> **Work to complete**
Looking at the entries, say how many lines contain the string "points". Offer nothing besides the number.
#### Listed records ####
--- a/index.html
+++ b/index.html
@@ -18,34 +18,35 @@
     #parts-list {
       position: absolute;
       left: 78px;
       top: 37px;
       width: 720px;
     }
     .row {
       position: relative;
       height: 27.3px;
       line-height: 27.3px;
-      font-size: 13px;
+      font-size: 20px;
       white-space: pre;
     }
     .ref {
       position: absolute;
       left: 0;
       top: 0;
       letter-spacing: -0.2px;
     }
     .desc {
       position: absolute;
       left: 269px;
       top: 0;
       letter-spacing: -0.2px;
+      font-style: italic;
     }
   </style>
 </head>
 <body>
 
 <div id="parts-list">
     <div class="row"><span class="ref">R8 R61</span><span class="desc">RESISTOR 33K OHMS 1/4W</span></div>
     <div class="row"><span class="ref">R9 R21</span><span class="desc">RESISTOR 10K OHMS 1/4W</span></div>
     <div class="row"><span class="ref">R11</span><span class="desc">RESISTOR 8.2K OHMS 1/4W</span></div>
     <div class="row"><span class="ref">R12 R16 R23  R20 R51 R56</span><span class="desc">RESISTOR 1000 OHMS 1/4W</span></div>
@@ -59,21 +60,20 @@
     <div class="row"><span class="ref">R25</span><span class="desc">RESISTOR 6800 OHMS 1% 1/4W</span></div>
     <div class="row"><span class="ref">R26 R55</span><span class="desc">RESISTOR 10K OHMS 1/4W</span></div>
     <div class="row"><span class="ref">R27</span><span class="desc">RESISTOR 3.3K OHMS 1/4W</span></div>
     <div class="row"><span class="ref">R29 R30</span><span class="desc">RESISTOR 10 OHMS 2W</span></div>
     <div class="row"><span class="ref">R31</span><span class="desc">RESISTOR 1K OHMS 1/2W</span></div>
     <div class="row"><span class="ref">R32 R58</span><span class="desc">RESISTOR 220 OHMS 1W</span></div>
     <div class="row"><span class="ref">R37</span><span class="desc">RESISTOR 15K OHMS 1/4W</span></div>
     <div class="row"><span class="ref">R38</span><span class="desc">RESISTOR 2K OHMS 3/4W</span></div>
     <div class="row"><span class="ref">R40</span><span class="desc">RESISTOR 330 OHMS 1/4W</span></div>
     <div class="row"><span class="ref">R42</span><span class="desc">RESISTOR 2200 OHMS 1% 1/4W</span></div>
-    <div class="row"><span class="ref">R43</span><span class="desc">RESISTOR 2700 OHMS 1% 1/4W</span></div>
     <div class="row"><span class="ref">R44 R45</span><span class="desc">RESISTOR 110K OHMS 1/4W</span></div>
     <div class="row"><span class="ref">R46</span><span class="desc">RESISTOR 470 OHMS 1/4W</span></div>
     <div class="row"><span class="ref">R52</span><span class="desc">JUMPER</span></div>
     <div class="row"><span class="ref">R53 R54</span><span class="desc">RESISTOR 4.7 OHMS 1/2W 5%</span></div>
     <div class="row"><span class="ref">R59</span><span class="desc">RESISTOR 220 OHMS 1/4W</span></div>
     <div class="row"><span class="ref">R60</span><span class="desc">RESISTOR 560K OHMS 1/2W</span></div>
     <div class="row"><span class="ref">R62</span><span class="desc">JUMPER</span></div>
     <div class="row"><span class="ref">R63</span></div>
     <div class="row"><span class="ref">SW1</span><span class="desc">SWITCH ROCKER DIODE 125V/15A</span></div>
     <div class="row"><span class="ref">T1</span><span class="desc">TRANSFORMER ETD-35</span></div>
####
#### Listed records ####
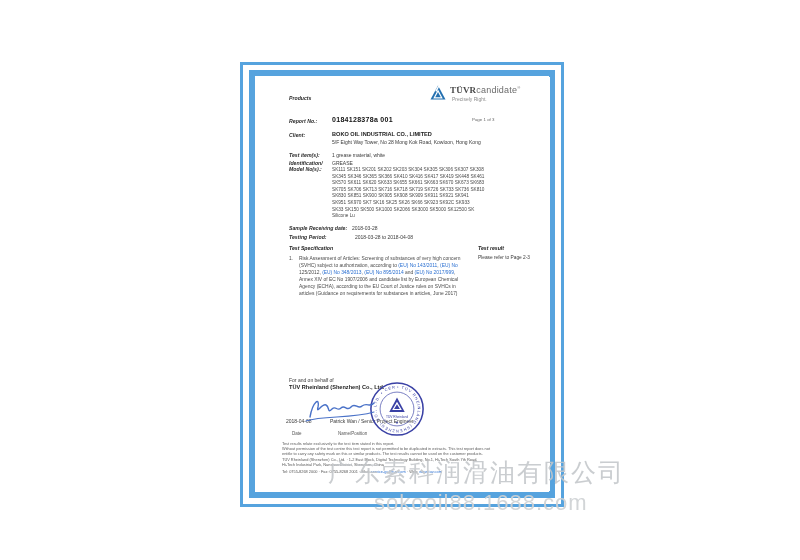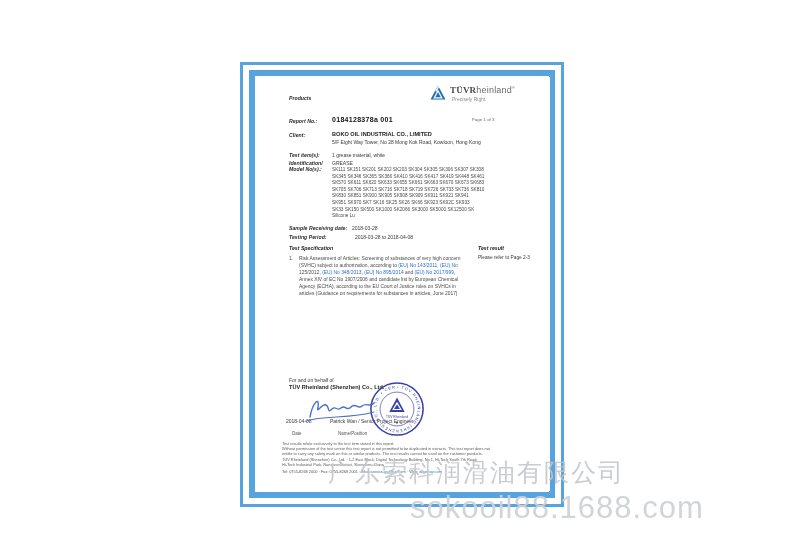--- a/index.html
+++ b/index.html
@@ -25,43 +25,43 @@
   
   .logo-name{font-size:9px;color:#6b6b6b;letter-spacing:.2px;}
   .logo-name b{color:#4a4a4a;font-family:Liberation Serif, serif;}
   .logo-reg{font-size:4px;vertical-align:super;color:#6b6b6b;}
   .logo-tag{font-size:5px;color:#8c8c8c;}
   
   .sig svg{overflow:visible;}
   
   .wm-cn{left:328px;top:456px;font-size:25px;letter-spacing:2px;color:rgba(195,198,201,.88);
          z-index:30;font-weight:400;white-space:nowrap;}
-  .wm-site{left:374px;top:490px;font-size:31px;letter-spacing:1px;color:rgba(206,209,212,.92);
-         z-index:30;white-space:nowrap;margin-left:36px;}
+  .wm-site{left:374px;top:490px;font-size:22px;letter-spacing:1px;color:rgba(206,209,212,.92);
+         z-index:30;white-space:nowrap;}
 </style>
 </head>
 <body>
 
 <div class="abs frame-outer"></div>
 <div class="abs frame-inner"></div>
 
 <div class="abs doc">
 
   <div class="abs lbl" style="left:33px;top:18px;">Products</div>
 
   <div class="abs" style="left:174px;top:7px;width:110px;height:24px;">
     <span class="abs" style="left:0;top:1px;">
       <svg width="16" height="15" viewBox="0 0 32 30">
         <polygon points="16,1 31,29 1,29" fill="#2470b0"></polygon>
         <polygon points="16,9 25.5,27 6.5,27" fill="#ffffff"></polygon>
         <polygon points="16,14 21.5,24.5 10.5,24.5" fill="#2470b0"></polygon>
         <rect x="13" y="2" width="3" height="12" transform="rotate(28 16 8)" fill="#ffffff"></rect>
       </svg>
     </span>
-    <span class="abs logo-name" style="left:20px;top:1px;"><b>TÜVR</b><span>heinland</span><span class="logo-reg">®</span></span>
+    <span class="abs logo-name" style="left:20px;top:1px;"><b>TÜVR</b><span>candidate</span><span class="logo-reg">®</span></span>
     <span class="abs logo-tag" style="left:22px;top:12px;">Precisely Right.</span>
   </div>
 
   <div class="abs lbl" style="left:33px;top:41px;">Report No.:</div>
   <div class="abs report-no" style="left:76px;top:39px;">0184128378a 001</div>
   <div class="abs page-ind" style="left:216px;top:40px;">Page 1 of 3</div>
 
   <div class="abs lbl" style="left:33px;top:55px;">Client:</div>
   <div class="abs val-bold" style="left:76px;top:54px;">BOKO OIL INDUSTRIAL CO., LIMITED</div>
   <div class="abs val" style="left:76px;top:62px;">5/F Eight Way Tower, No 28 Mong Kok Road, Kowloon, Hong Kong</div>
####
#### Listed records ####
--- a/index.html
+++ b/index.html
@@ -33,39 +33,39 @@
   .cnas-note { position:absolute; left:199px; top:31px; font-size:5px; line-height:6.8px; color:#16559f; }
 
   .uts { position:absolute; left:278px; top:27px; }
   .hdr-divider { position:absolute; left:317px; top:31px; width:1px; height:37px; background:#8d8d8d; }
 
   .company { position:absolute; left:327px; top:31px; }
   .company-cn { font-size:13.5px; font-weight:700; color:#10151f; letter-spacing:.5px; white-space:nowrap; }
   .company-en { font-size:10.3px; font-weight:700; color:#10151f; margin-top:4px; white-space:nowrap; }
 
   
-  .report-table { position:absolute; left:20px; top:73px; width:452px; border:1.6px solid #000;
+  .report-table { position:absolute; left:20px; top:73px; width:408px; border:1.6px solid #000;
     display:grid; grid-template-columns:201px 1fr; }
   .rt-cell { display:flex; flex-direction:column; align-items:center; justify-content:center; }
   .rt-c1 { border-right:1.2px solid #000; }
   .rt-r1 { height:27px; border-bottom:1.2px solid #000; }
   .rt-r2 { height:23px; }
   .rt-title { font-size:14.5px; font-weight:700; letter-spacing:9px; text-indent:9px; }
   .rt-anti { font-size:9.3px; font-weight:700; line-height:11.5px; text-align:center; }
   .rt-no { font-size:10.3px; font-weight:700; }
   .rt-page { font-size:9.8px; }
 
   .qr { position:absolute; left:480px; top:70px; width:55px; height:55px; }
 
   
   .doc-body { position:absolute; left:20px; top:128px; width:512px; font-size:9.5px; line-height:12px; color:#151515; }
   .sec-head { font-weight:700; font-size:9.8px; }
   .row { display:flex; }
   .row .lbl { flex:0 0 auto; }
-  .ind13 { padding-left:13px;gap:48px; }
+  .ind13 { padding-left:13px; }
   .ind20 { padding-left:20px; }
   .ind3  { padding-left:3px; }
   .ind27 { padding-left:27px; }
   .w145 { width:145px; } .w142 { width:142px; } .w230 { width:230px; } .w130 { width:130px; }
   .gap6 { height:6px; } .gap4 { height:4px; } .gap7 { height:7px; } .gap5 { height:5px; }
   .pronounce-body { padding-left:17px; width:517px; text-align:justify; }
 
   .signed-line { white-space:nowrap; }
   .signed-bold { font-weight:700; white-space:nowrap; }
####
> **Solution for this problem**
3